McNeill was initially charged with kidnapping Shaniya after surveillance video caught him carrying her toward an elevator at a motel in Sanford the morning she was reported missing.
After a tip, searchers found a child's body Monday about 100 feet off a rural highway roughly six miles south of the motel where McNeill was spotted with Shaniya. Bergamine said Thursday that police do not think the girl was killed at the hotel, but he offered few other details about the case.
It's not clear what arrangement police think Davis had made for Shaniya. They have offered little explanation of Shaniya's possible abuse, although they have indicated that county social workers had been involved with Davis and her family. Bergamine declined to describe either DSS involvement or the ties between Shaniya's mother and McNeill.
Shaniya has bounced between homes since birth, shared between a mother and a father who conceived her during a chance encounter one night.

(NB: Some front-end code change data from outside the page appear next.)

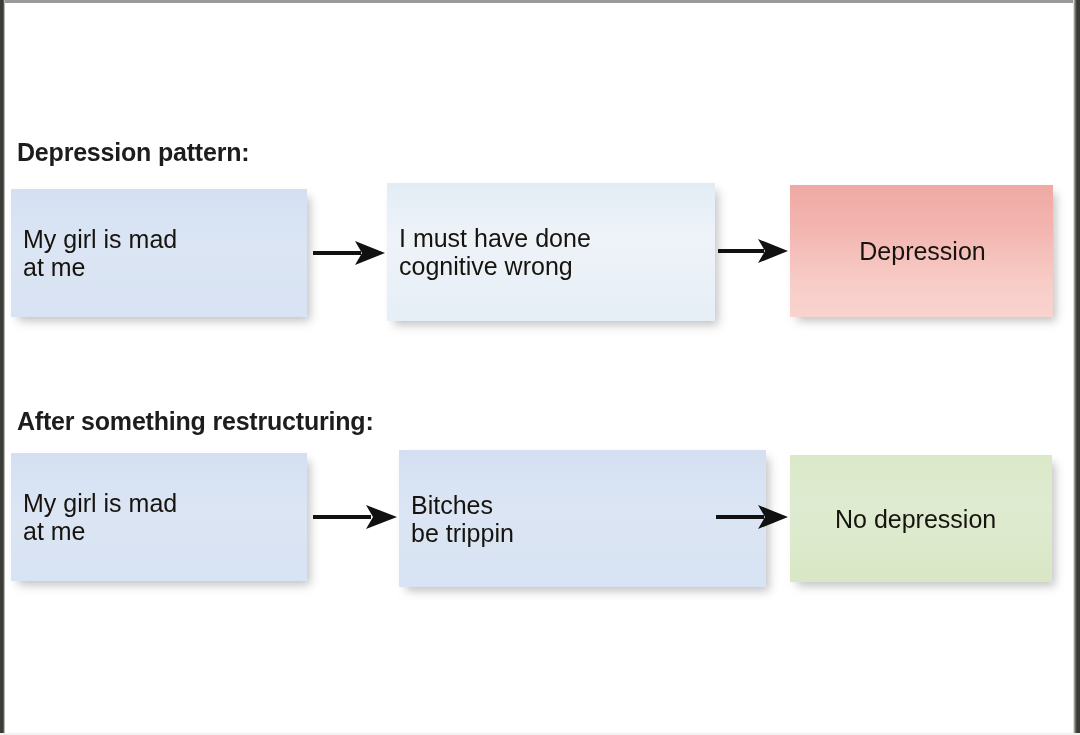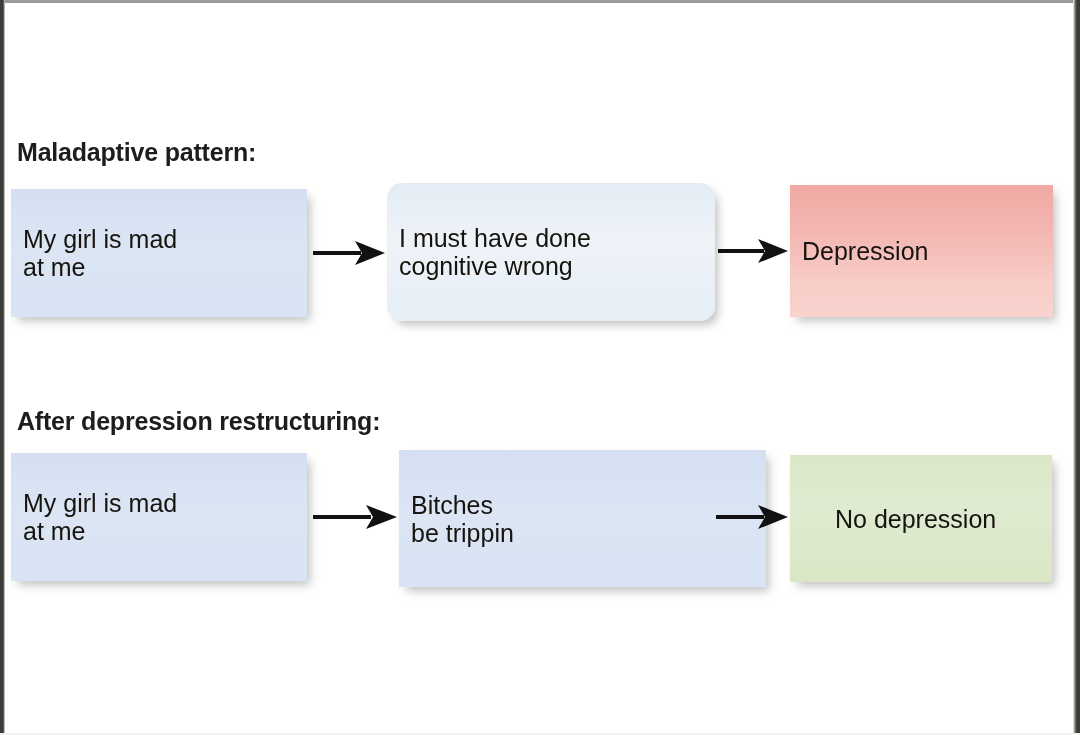--- a/index.html
+++ b/index.html
@@ -117,7 +117,7 @@
   <div class="edge-right"></div>
   <div class="edge-bottom"></div>
 
-  <div class="section-title" id="title-row-1">Maladaptive pattern:</div>
+  <div class="section-title" id="title-row-1">Depression pattern:</div>
 
   <div class="node node-blue" id="node-trigger-1">
     <span class="node-text">

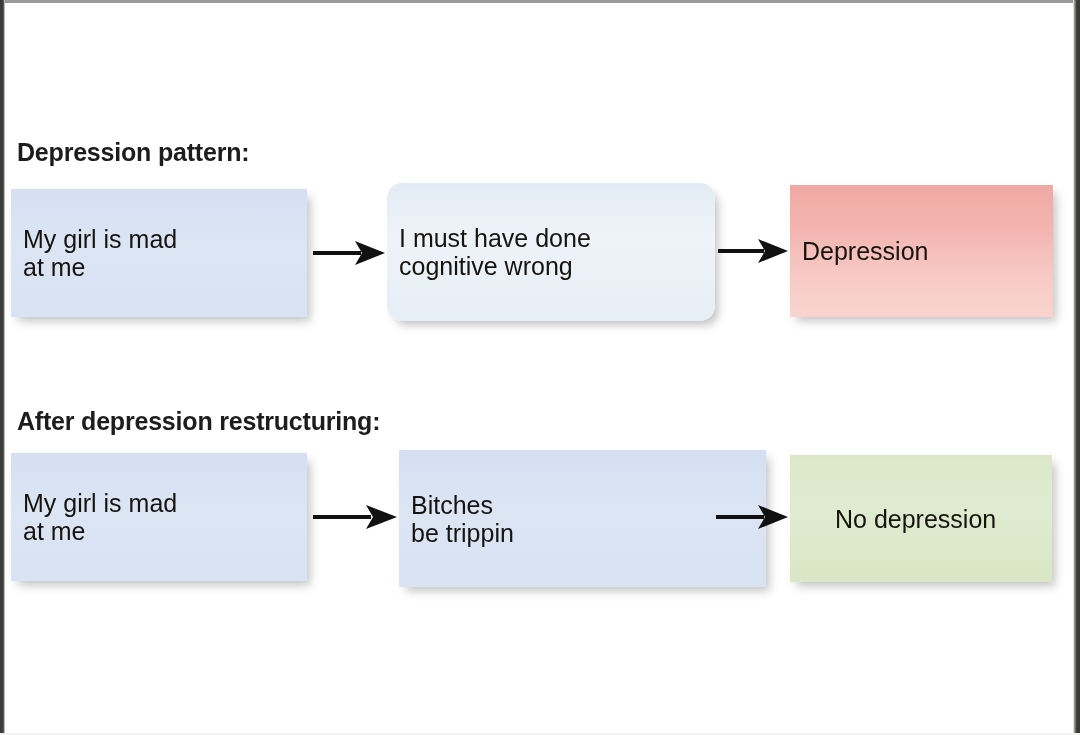--- a/index.html
+++ b/index.html
@@ -74,7 +74,6 @@
   }
   .node-paleblue {
     background: linear-gradient(to bottom, #e3ecf5 0%, #eef3f8 40%, #e6eef6 100%);
-    border-radius: 15px;
   }
   .node-red {
     background: linear-gradient(to bottom, #f0a9a4 0%, #f3b6b1 35%, #f8cdc8 75%, #f9d3ce 100%);

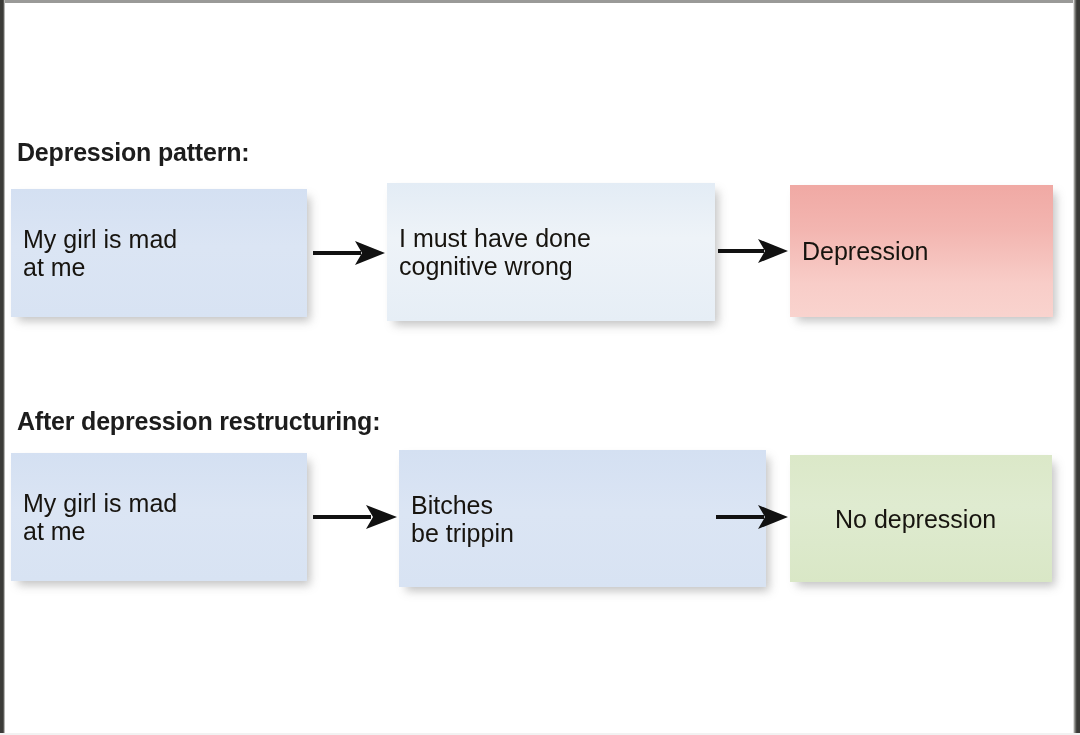--- a/index.html
+++ b/index.html
@@ -77,6 +77,7 @@
   }
   .node-red {
     background: linear-gradient(to bottom, #f0a9a4 0%, #f3b6b1 35%, #f8cdc8 75%, #f9d3ce 100%);
+    justify-content: center;
   }
   .node-green {
     background: linear-gradient(to bottom, #dbe8c8 0%, #dfebd0 40%, #d9e7c6 100%);

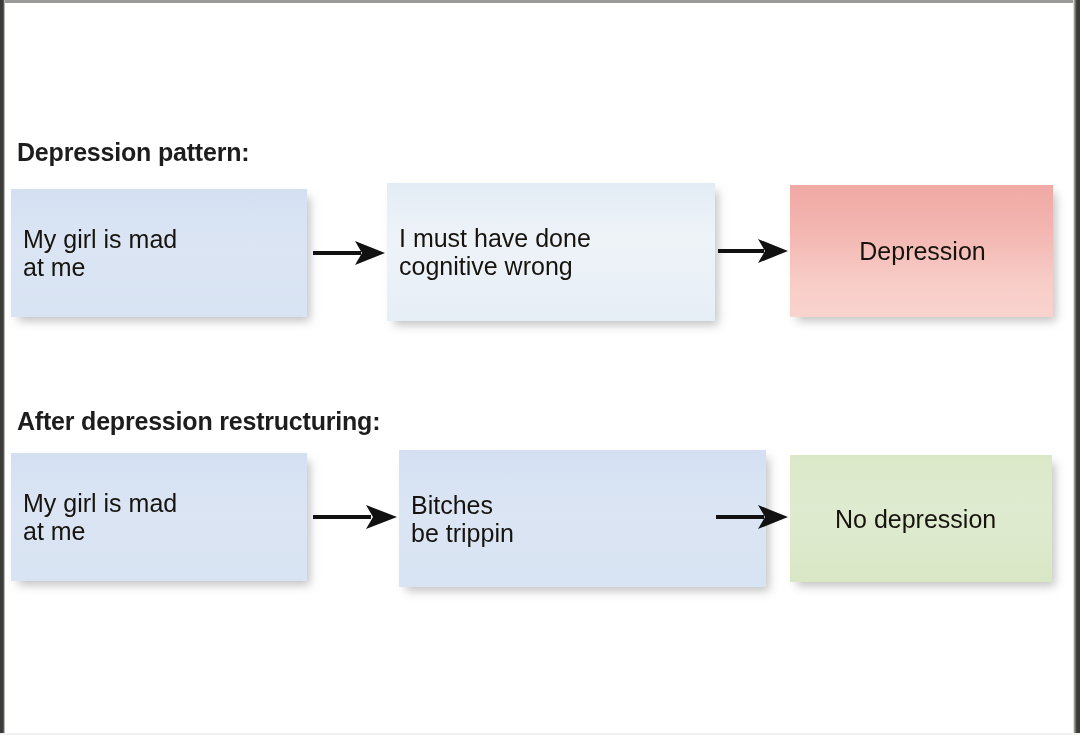--- a/index.html
+++ b/index.html
@@ -151,7 +151,7 @@
     <span class="node-text">Depression</span>
   </div>
 
-  <div class="section-title" id="title-row-2">After depression restructuring:</div>
+  <div class="section-title" id="title-row-2">After something restructuring:</div>
 
   <div class="node node-blue" id="node-trigger-2">
     <span class="node-text">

Her aunt, Carey Lockhart, had been the girl's primary guardian because her father, Bradley Lockhart, worked long stretches as a building contractor at out-of-state jobs.
The case has drawn national attention, and Bergamine's Thursday-night press conference aired live in its entirety. Shaniya's death has clearly scarred the Fayetteville community, Bergamine said, including his own officers, who called it the toughest case of their careers.
"You could drive yourself crazy trying to figure out, 'Why would anybody do this to an innocent girl?'" said Fayetteville police Capt. Mark Bridgeman.
Davis, who works at an assisted living facility, has no criminal history in North Carolina. McNeill has faced many drug charges but has no sex crimes on his record.